Anthropic Softens Safety Commitments Amid Pentagon Pressure

Anthropic announced a revision to its Responsible Scaling Policy, replacing hard safety tripwires with more flexible risk reports and safety roadmaps. The change follows reports that Defense Secretary Pete Hegseth urged the company to grant the military unrestricted access to its Claude AI model, threatening penalties under the Defense Production Act. Anthropic’s leadership argued that strict halts on model training would no longer help anyone given the rapid pace of AI development. Critics warned the shift could erode safeguards and enable a gradual “frog‑boiling” of safety standards.

Policy Shift at Anthropic

Anthropic disclosed that it is modifying its Responsible Scaling Policy (RSP). Previously, the policy contained firm tripwires that halted model training unless specific safety guarantees could be met in advance. The new version adopts a more relative approach, introducing “Risk Reports” and “Frontier Safety Roadmaps” to provide public transparency instead of hard limits.

Rationale Behind the Change

The company said the adjustment stems from a “collective action problem” in a competitive AI landscape and concerns that an anti‑regulatory stance in the United States could leave the field less safe if some developers pause while others forge ahead without strong mitigations. Anthropic’s chief science officer, Jared Kaplan, told Time that the rapid advance of AI made unilateral commitments seem unhelpful, noting, "We felt that it wouldn't actually help anyone for us to stop training AI models."

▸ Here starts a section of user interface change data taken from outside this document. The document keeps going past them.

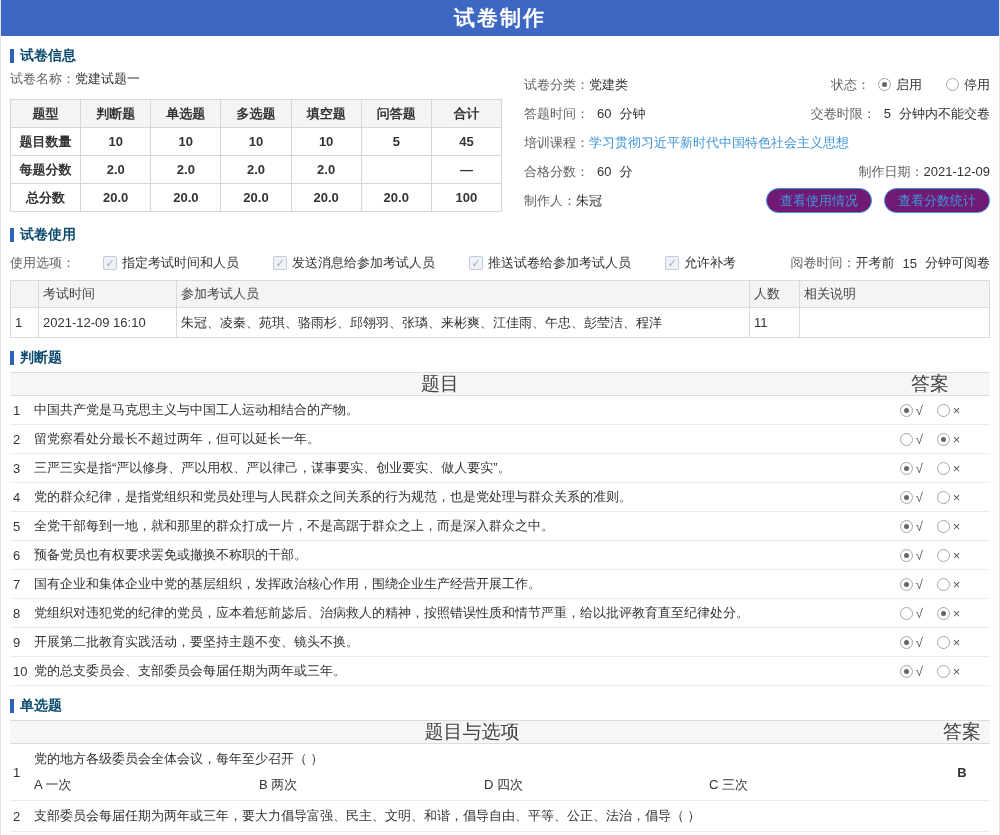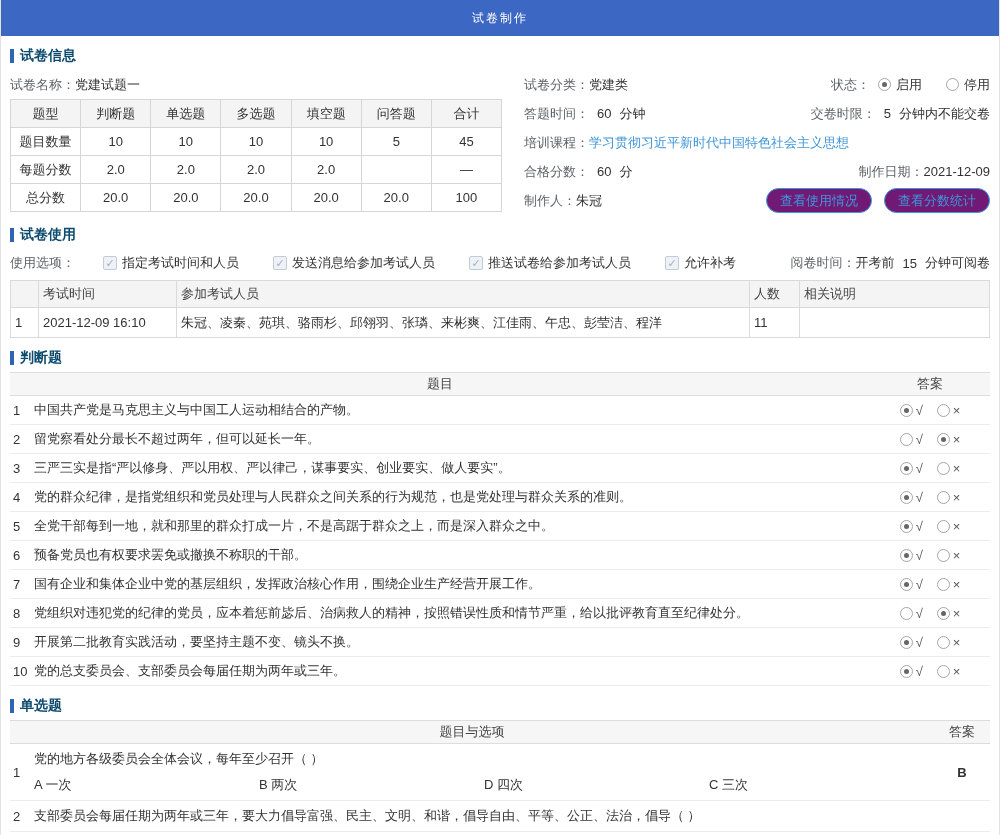--- a/index.html
+++ b/index.html
@@ -7,7 +7,7 @@
   body{font-family:"Liberation Sans","DejaVu Sans",sans-serif;font-size:13px;color:#333;background:#fff;overflow:hidden}
   .page{width:1000px;height:835px;overflow:hidden;border-left:1px solid #e3e3e3;border-right:1px solid #e3e3e3}
   .app-header{height:36px;background:#3c68c3;display:flex;align-items:center;justify-content:center}
-  .app-title{color:#fff;font-size:12px;font-weight:normal;letter-spacing:2px}
+  .app-title{color:#fff;font-size:21px;font-weight:bold;letter-spacing:2px}
   .content{padding:0 9px}
   .section-header{display:flex;align-items:center;margin:10px 0 4px;height:20px}
   .section-bar{width:4px;height:14px;background:#2e64b5;margin-right:6px}

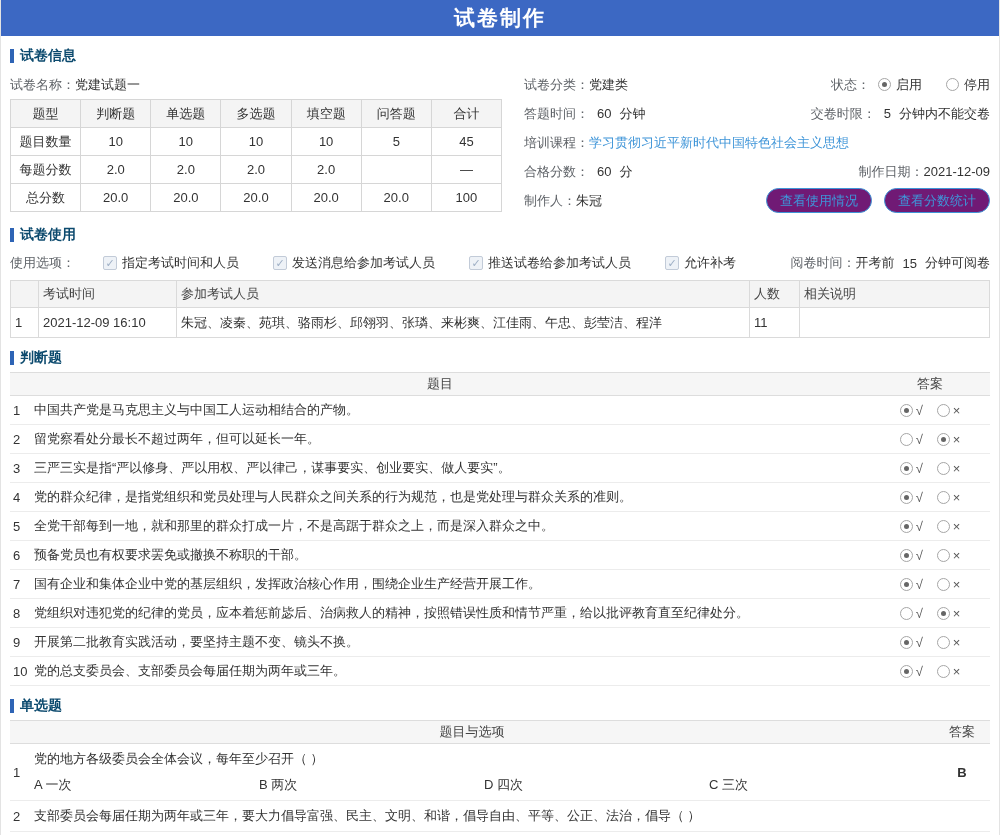--- a/index.html
+++ b/index.html
@@ -18,7 +18,7 @@
   
   .info-wrap{display:flex}
   .info-left{width:492px;flex:none}
-  .name-row{height:29px;display:flex;align-items:center}
+  .name-row{height:29px;display:flex;}
   .score-table{width:100%;border-collapse:collapse;table-layout:fixed}
   .score-table th,.score-table td{border:1px solid #d6d6d6;height:28px;text-align:center;font-weight:normal;font-size:13px;color:#333;padding:0 2px}
   .score-table thead th{background:#f4f4f4}

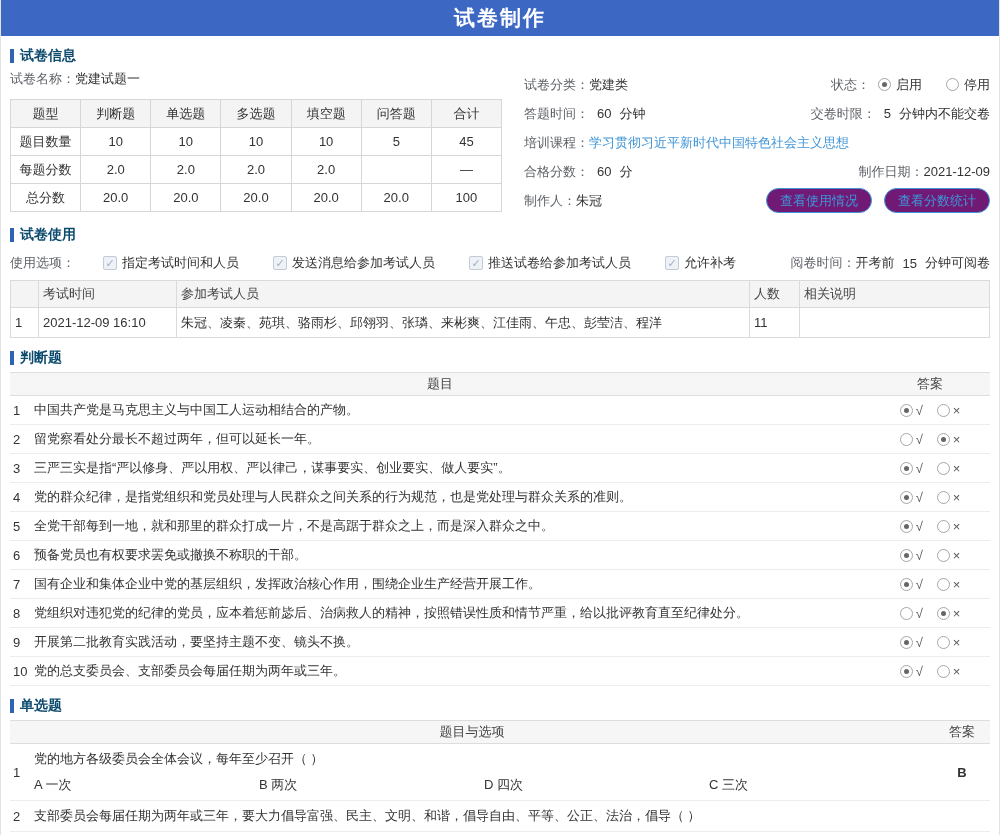--- a/index.html
+++ b/index.html
@@ -20,7 +20,7 @@
   .info-left{width:492px;flex:none}
   .name-row{height:29px;display:flex;}
   .score-table{width:100%;border-collapse:collapse;table-layout:fixed}
-  .score-table th,.score-table td{border:1px solid #d6d6d6;height:28px;text-align:center;font-weight:normal;font-size:13px;color:#333;padding:0 2px}
+  .score-table th,.score-table td{border:1px solid #d6d6d6;height:28px;text-align:center;font-weight:bold;font-size:13px;color:#333;padding:0 2px}
   .score-table thead th{background:#f4f4f4}
   .info-right{flex:1;padding-left:22px;display:flex;flex-direction:column}
   .info-row{height:29px;display:flex;align-items:center;justify-content:space-between}

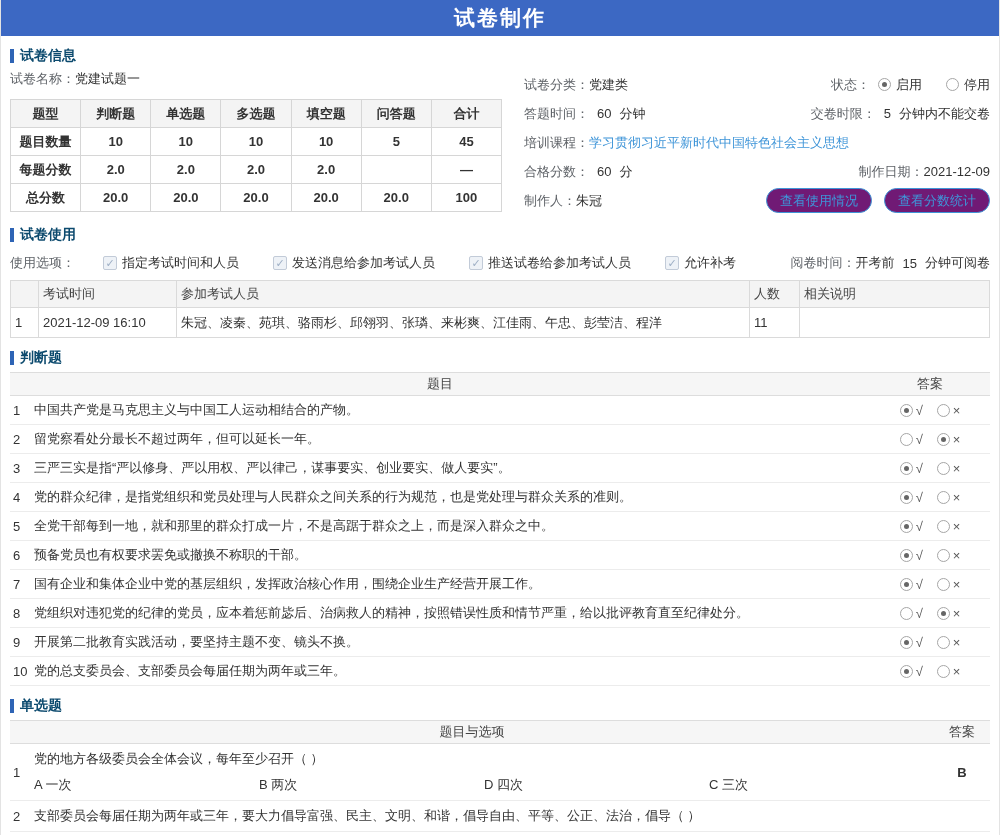--- a/index.html
+++ b/index.html
@@ -42,7 +42,7 @@
   .usage-table td.people{text-align:left;height:30px}
   .col-no{width:28px}.col-time{width:138px}.col-count{width:50px}.col-note{width:190px}
   
-  .q-header{display:flex;align-items:center;height:24px;background:#f6f6f6;border-top:1px solid #ddd;border-bottom:1px solid #ddd;color:#444;font-size:13px}
+  .q-header{display:flex;align-items:center;height:24px;background:#f6f6f6;border-top:1px solid #ddd;border-bottom:1px solid #ddd;color:#444;font-size:19px}
   .qh-q{flex:1;text-align:center}
   .qh-a{text-align:center}
   .w120{width:120px}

Pentagon Pressure Reported

Concurrent with the policy announcement, Axios reported that Defense Secretary Pete Hegseth told Anthropic CEO Dario Amodei the company must give the military unfettered access to its Claude model by a set deadline or face penalties. Hegseth’s alleged threats included invoking the Defense Production Act, which could compel private firms to prioritize certain contracts for national defense, and potentially cutting Anthropic’s Pentagon contract while labeling the model a supply‑chain risk.

Implications for Military Use

Claude is reportedly the only AI model used for the Pentagon’s most sensitive work, with references to its involvement in a Venezuelan operation. A defense official emphasized the urgency of the technology, saying, "The only reason we're still talking to these people is we need them and we need them now." Anthropic has indicated willingness to adopt its usage policies for the Pentagon but refuses to allow the model to be used for mass surveillance of Americans or fully autonomous weapons.

Reactions From the AI Ethics Community

Chris Painter, director of the nonprofit METR, described the policy shift as both understandable and potentially ominous. He praised the focus on transparent risk reporting but warned that a more flexible RSP could lead to a “frog‑boiling” effect, where incremental rationalizations gradually erode safety standards. Painter noted that the change suggests Anthropic is moving into “triage mode” because current methods to assess and mitigate risk are lagging behind rapid capability growth.

Industry Context

Anthropic’s latest versions of Claude have received praise, especially for coding tasks. Earlier in the year, the company raised a large investment round, boosting its valuation to several hundred billion dollars, while a rival AI firm holds a valuation exceeding $800 billion. The policy revision reflects broader industry tension between rapid development, competitive pressure, and the desire to maintain robust safety safeguards.